Christine Lagarde a expliqué que la moitié des « erreurs » de la BCE dans ses récentes projections de croissance étaient dues à des taux d’investissement plus faibles que prévu, eux-mêmes causés par les effets plus importants que prévu de la politique monétaire restrictive de la BCE et des prix élevés de l’énergie.
Elle a également noté qu’un quart de ces erreurs résultaient des niveaux de consommation plus faibles que prévu, de nombreux ménages de l’UE gardant à l’esprit les fortes hausses de prix déclenchées par l’invasion de l’Ukraine par la Russie.
« L’inertie de la consommation est frappante alors que les conditions d’une reprise sont réunies », a affirmé la présidente de la BCE, soulignant les niveaux d’emploi « historiquement élevés » et l’augmentation des salaires réels.

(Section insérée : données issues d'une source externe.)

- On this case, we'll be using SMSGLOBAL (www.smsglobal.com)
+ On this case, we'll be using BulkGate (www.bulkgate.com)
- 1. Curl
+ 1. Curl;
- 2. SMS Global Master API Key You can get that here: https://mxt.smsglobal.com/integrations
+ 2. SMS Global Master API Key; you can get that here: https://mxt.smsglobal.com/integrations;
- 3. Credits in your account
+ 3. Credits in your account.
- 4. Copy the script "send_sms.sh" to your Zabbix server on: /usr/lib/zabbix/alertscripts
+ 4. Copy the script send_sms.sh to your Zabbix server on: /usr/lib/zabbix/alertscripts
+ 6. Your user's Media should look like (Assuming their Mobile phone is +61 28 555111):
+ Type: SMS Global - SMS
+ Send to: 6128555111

La politique monétaire à la rescousse ?
Toutefois, Christine Lagarde a laissé entendre que les taux de croissance de la zone euro seraient probablement stimulés par le fait que la BCE est entrée dans un processus qui implique une baisse des taux d’intérêt au cours des prochains mois.
La semaine dernière, la BCE a abaissé son taux d’intérêt directeur à 3 % : il s’agit de sa quatrième réduction de taux cette année. Certains analystes s’attendent à ce que les taux descendent jusqu’à 1,5 % d’ici la fin de l’année prochaine.
L’inflation globale dans la zone euro est actuellement de 2,3 % : bien en dessous du pic de 10,6 % atteint en octobre 2022, et à peine au-dessus du taux cible de 2 % de la BCE.
« Avec le processus de désinflation bien engagé et les risques de baisse de la croissance », le fait de devoir maintenir les taux « suffisamment restrictifs aussi longtemps que nécessaire » n’était « plus justifié », a-t-elle expliqué.
Christine Lagarde a également noté que les effets des politiques américaines sur l’inflation de la zone euro étaient « impossibles » à prévoir, en raison des « mesures de rétorsion » que l’UE pourrait prendre et des « fluctuations des taux de change et des prix des produits de base ».
« L’effet net de la fragmentation des échanges et des droits de douane sur l’inflation reste incertain, car il implique des hypothèses qu’il est impossible d’anticiper avec précision », a-t-elle conclu.